Professor Ott treats his subject with dignity and decorum, offers always the least damaging interpretation of Heidegger’s conduct, speaks of his own reluctance to give credence to the devastating evidence he has assembled, and occasionally falls into the slightly pompous conservative vocabulary of ‘sacrifice’, military heroism, and the like. He does this when writing, not about Heidegger (whose war experience turns out to have been markedly less heroic than he made out), but in praise of some of the colleagues (among them Jews) whom Heidegger calumniated. Thus the reader is left with the unfortunate impression that the dismissal of these men from their university posts after 1933 was particularly ignoble, and the fate of those who were not able to leave Germany particularly unjust: as though the humiliating treatment of Heidegger’s teacher Edmund Husserl at the end of his life were particularly heinous because Husserl, though born in Moravia, was a patriotic German, and it was known that one of his sons was killed and the other gravely wounded in the First World War. Such lapses on Ott’s part are rare, and they point to the difficulty of re-creating a world whose scale of values was very different from ours.

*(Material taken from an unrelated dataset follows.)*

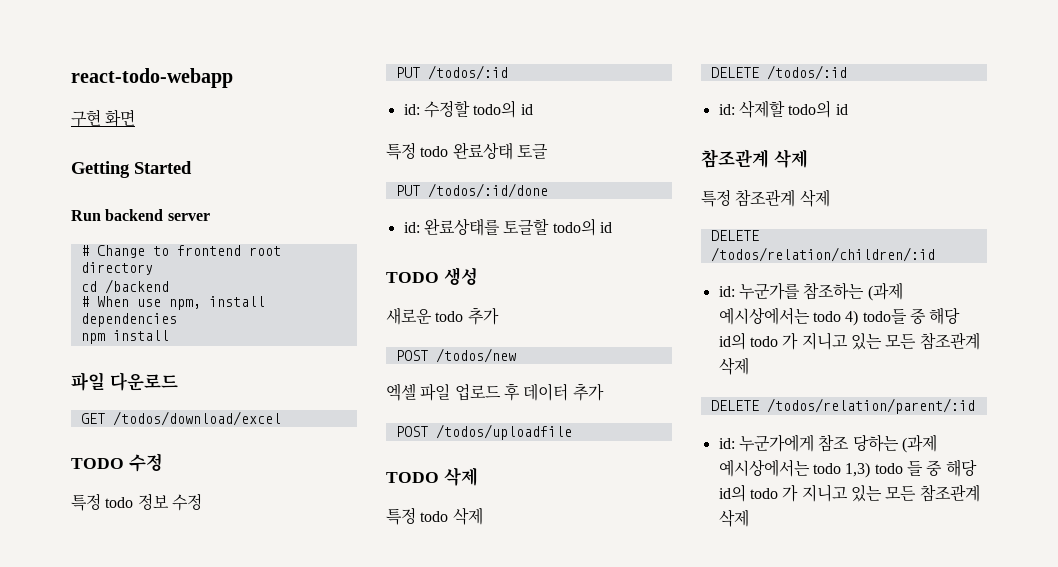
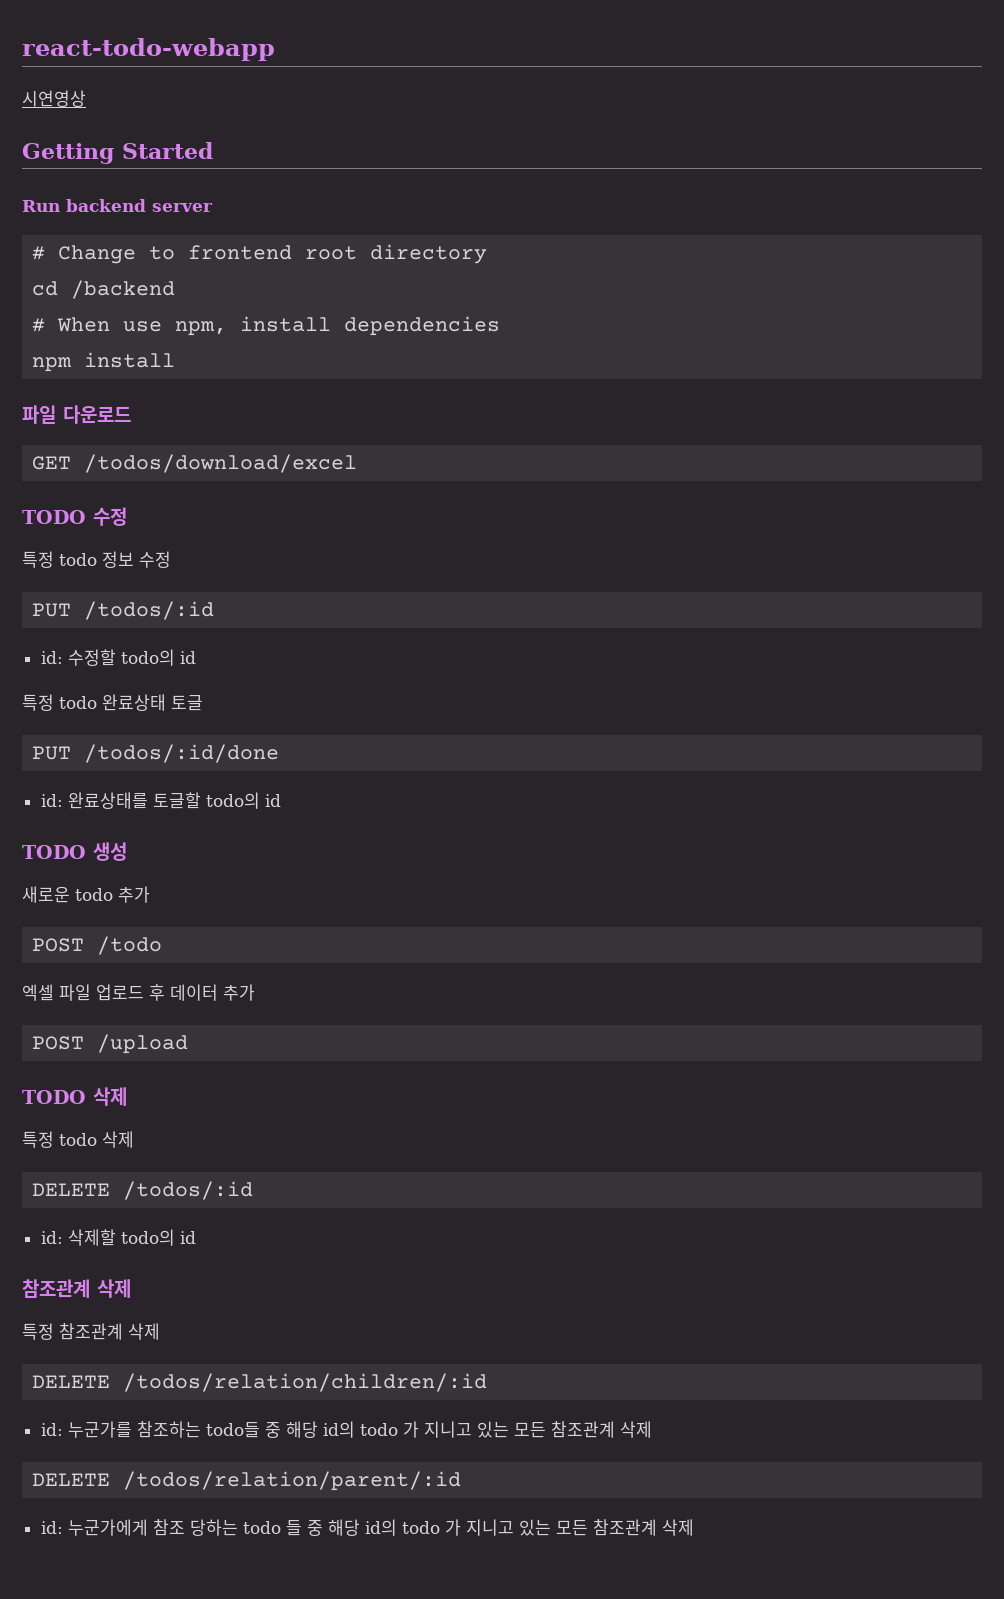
[71,109,136,127] 구현 화면 -> [22,90,86,107] 시연영상
[435,348,516,363] /todos/new -> [97,936,163,955] /todo
[435,424,572,440] /todos/uploadfile -> [97,1034,189,1054] /upload
[867,282,903,301] [718,307,859,326] (과제 예시상에서는 todo 4) -> (201, 1429) none
[901,434,937,453] [718,459,871,478] (과제 예시상에서는 todo 1,3) -> (238, 1527) none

This is in no sense an intimate biography: Hannah Arendt’s name appears only briefly, the behaviour of Heidegger’s wife (who is still alive) is not dwelt on, and Ott has steered clear of what he calls ‘depth psychology’. However, his approach entails a limitation of a different kind. Since he is neither a philosopher nor a historian of philosophy, he offers no comprehensive appraisal of Heidegger’s many writings: Heidegger’s claim to be ‘the philosopher of Being’ is neither confirmed nor challenged in philosophical terms. He has little to say about the content of Being and Time, concentrates mainly on Heidegger’s writings after its publication in 1927, and mentions but does not enlarge on the lectures and essays of the last period, many of which are based on Heidegger’s readings of the poetry of Hölderlin, Rilke and Georg Trakl. All the same, he does quote abundantly from Heidegger’s philosophical writings, and his comments on these quotations are closely related to the biography. The strength of the book lies in the presentation of a life against the background of all those clerical, academic and political institutions which Heidegger succeeded in dominating or failed to put to his use.

The first and most important of these institutions is the Church. Heidegger’s Catholic background remained a determining force in his thinking even after he explicitly and vindictively repudiated it; indeed, of most of his writing it may be said that it is part of a theology without a God. This background accounts for Heidegger’s truly immense learning, but it also remains what Heidegger in a private letter called ‘a thorn in the flesh’ – the challenge against which he was determined to assert himself and his philosophical vision after he left the Church in 1919. Four years later, his Marburg colleague and Germany’s foremost Protestant theologian, Rudolf Bultmann, considered Heidegger to be one of the best Luther scholars in the country.